Two astronomy students from Leiden University have mapped the entire Milky Way galaxy in dwarf stars for the first time. They show that there are a total of 58 billion dwarf stars, of which seven per cent reside in the outer regions of our Galaxy. This result is the most comprehensive model ever for the distribution of these stars. The findings appear in a new paper in Monthly Notices of the Royal Astronomical Society.
The Milky Way in the 2MASS infrared survey, similar to Hubble observations of the sky colour (near-infrared). Here, the visible stars are mostly bright giant stars. (credit: The Infrared Processing and Analysis Center (IPAC))
The Milky Way, the galaxy we live in, consists of a prominent, relatively flat disc with closely spaced bright stars, and a halo, a sphere of stars with a much lower density around it. Astronomers assume that the halo is the remnant of the first galaxies that fused together to form our Galaxy.
To find out exactly what the Milky Way looks like, astronomers have previously made maps using counts of the stars in the night sky. Leiden Astronomy students Isabel van Vledder and Dieuwertje van der Vlugt used the same technique in their research. Rather than studying bright stars, the two students used Hubble Space Telescope data from 274 dwarf stars, which were serendipitously observed by the orbiting observatory while it was looking for the most distant galaxies in the early Universe. The particular type of star they looked at were red dwarfs of spectral class M.

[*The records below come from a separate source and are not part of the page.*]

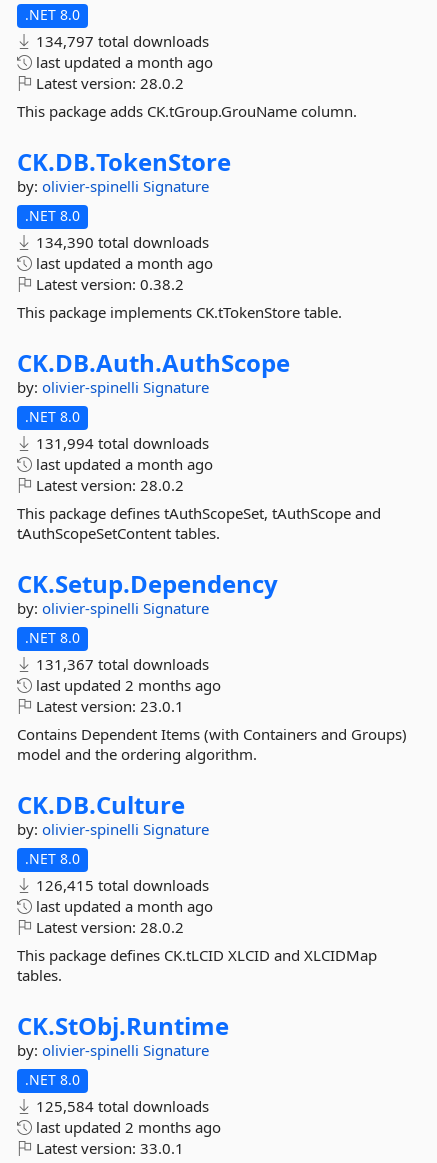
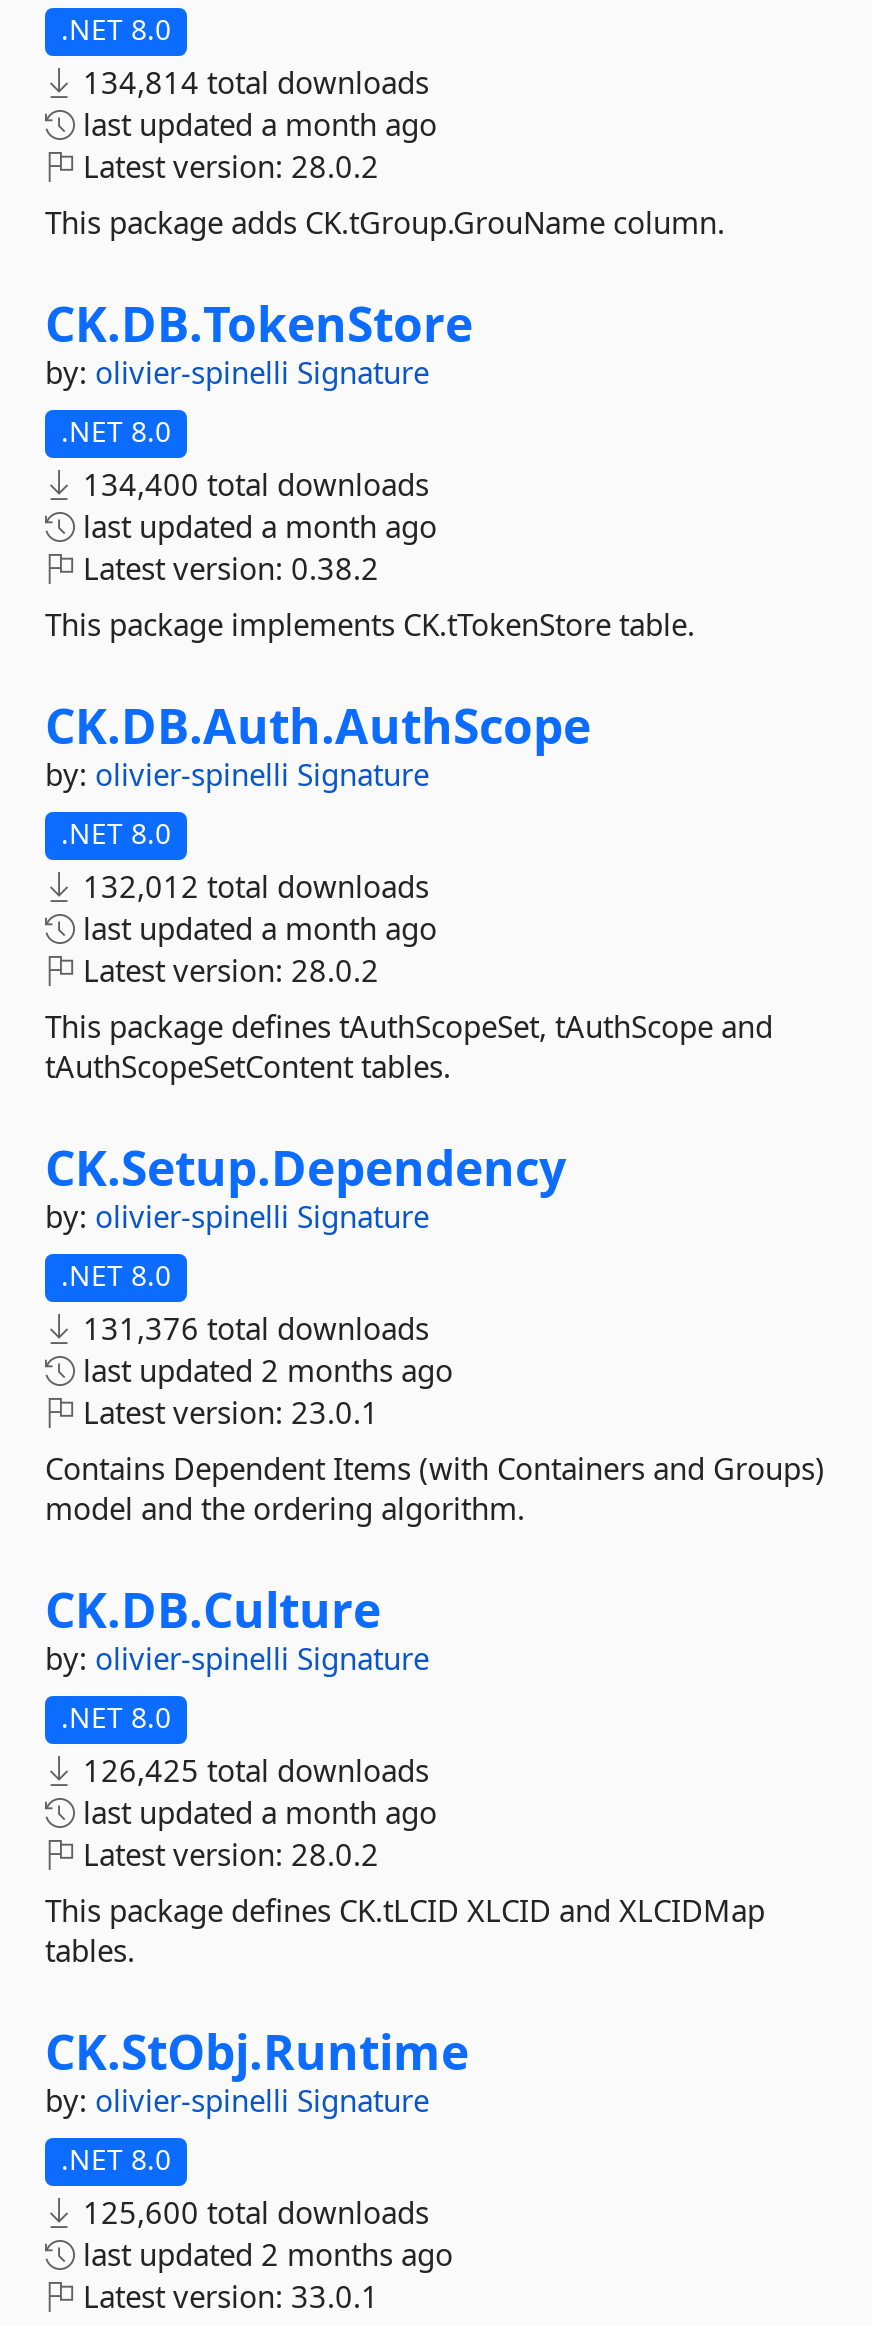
- 134,797 total downloads
+ 134,814 total downloads

- 134,390 total downloads
+ 134,400 total downloads

- 131,994 total downloads
+ 132,012 total downloads

- 131,367 total downloads
+ 131,376 total downloads

- 126,415 total downloads
+ 126,425 total downloads

- 125,584 total downloads
+ 125,600 total downloads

Dwarf stars are undersized and often have too low a mass to burn hydrogen. As warm, rather than hot objects, they are best viewed with near-infrared cameras. Van Vledder comments: "Astronomers believe that there are very many of these stars. That makes them really quite suitable for mapping the Galaxy even though they are so hard to find."
To find the distribution of the M dwarfs, Van Vledder and Van der Vlugt used three density models that astronomers use to describe the flat disc and halo, both separately and combined. To calculate which model best describes the structure of the Milky Way; the students then applied the Markov Chain Monte Carlo method. Van der Vlugt describes how this works: "You let a computer program test all possible values of each parameter of your model. It then fixes the value which corresponds best with the data."
The model that includes both disk and halo was the perfect match. From the positions of the 274 M dwarfs in their sample, van Vledder and van der Vlugt inferred the existence of 58 billion dwarf stars. They were also able to accurately estimate the number of dwarfs in the halo, calculating a fraction of 7 per cent, higher than astronomers have previously found for the whole Milky Way.
The results of the students are important for future research with the European Space Agency’s Euclid Space Telescope, due for launch in 2020. Like Hubble, Euclid will image the whole sky in near-infrared. Van Vledder adds: "With our research, astronomers can now better assess whether they are dealing with a distant galaxy or a star in our own Galaxy." The students expect Euclid observations to yield an even more accurate picture of the Milky Way.
Van der Vlugt and van Vledder did the research for their bachelor’s degree in Astronomy at Leiden University. They worked together with Leiden astronomers Benne Holwerda, Matthew Kenworthy and Rychard Bouwens.